/---

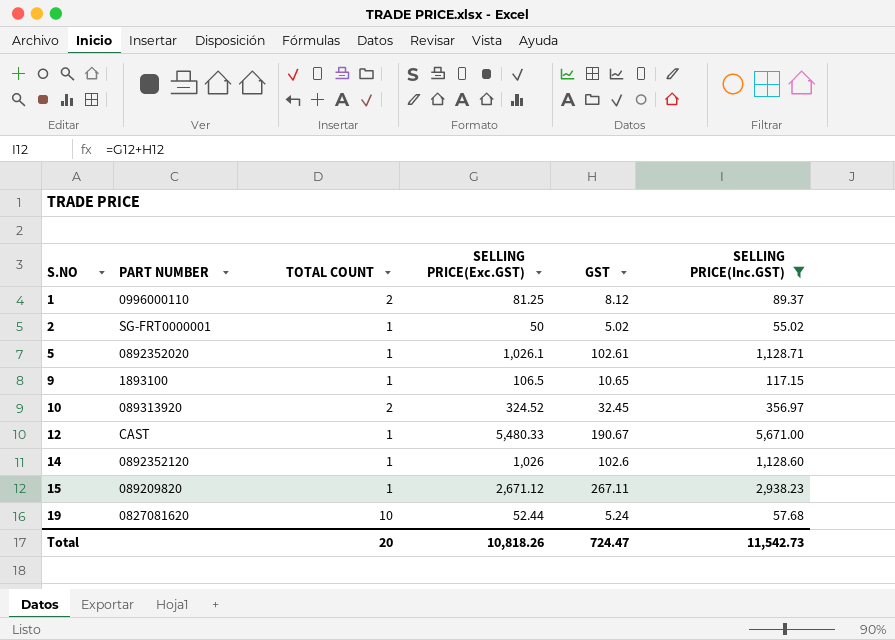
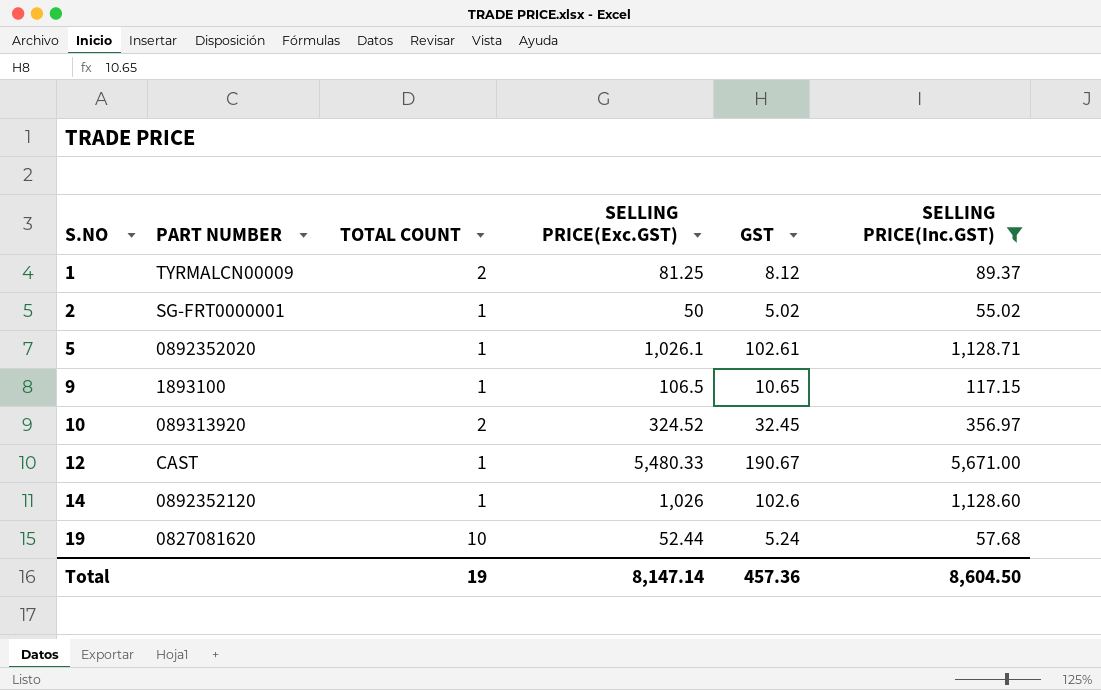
row 15: 089209820 | 1 | 2,671.12 | 267.11 | 2,938.23 -> none
1 | PART NUMBER: 0996000110 -> TYRMALCN00009
Total | TOTAL COUNT: 20 -> 19
Total | SELLING PRICE(Exc.GST): 10,818.26 -> 8,147.14
Total | GST: 724.47 -> 457.36
Total | SELLING PRICE(Inc.GST): 11,542.73 -> 8,604.50

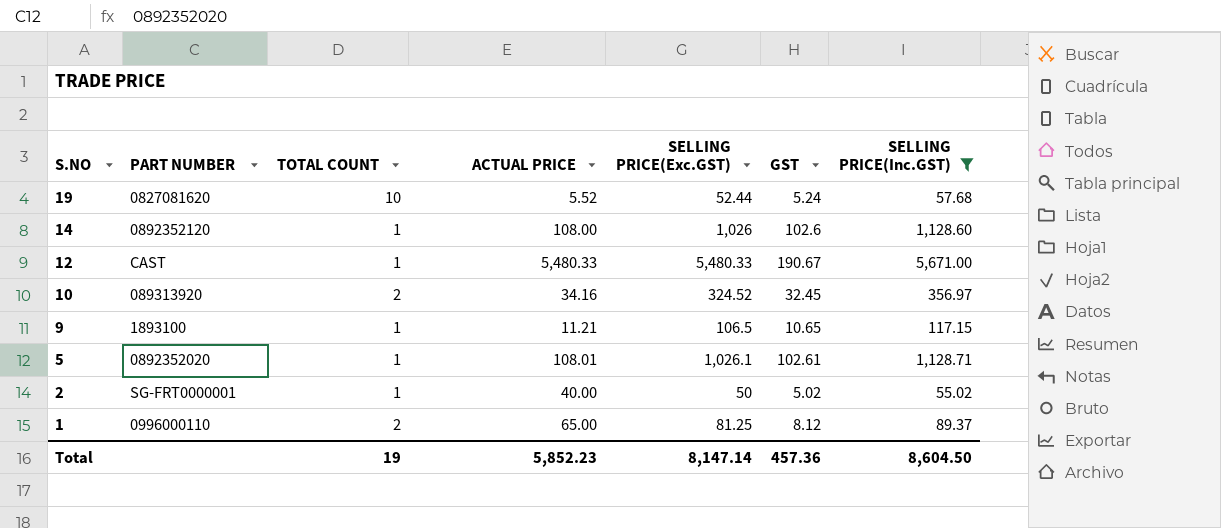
row order: S.NO ascending -> S.NO descending
column ACTUAL PRICE | position: none -> 4
1 | PART NUMBER: TYRMALCN00009 -> 0996000110

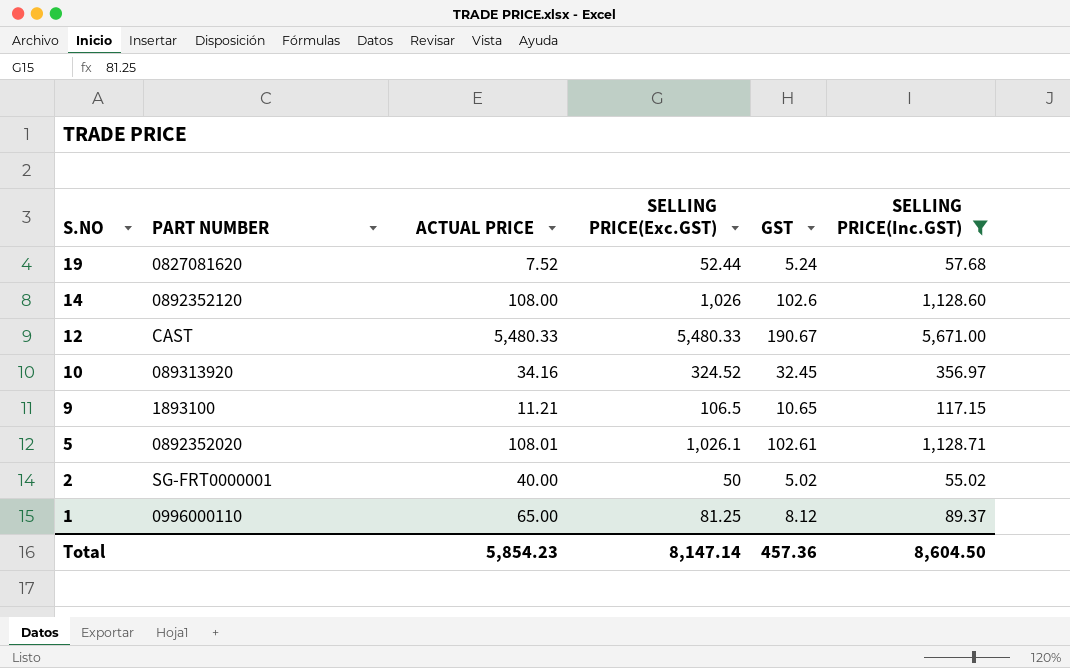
column TOTAL COUNT | position: 3 -> none
19 | ACTUAL PRICE: 5.52 -> 7.52
Total | ACTUAL PRICE: 5,852.23 -> 5,854.23

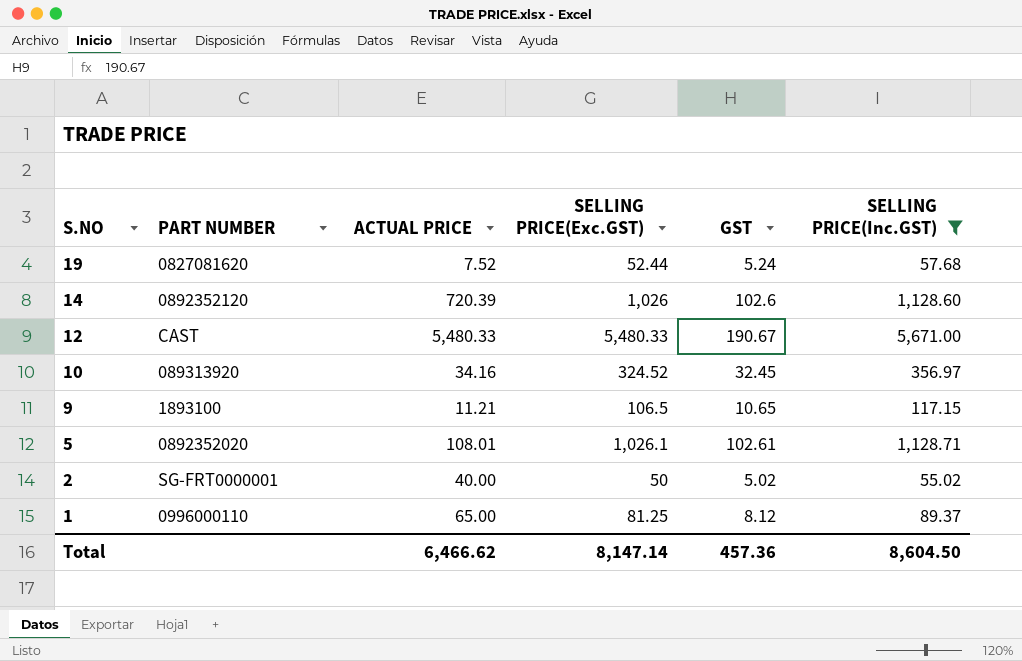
14 | ACTUAL PRICE: 108.00 -> 720.39
Total | ACTUAL PRICE: 5,854.23 -> 6,466.62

\---

> [Problem details]: When you copy the records above, keep every word exact but leave out the pictures.

> [Finished task]:
row 15: 089209820 | 1 | 2,671.12 | 267.11 | 2,938.23 -> none
1 | PART NUMBER: 0996000110 -> TYRMALCN00009
Total | TOTAL COUNT: 20 -> 19
Total | SELLING PRICE(Exc.GST): 10,818.26 -> 8,147.14
Total | GST: 724.47 -> 457.36
Total | SELLING PRICE(Inc.GST): 11,542.73 -> 8,604.50

row order: S.NO ascending -> S.NO descending
column ACTUAL PRICE | position: none -> 4
1 | PART NUMBER: TYRMALCN00009 -> 0996000110

column TOTAL COUNT | position: 3 -> none
19 | ACTUAL PRICE: 5.52 -> 7.52
Total | ACTUAL PRICE: 5,852.23 -> 5,854.23

14 | ACTUAL PRICE: 108.00 -> 720.39
Total | ACTUAL PRICE: 5,854.23 -> 6,466.62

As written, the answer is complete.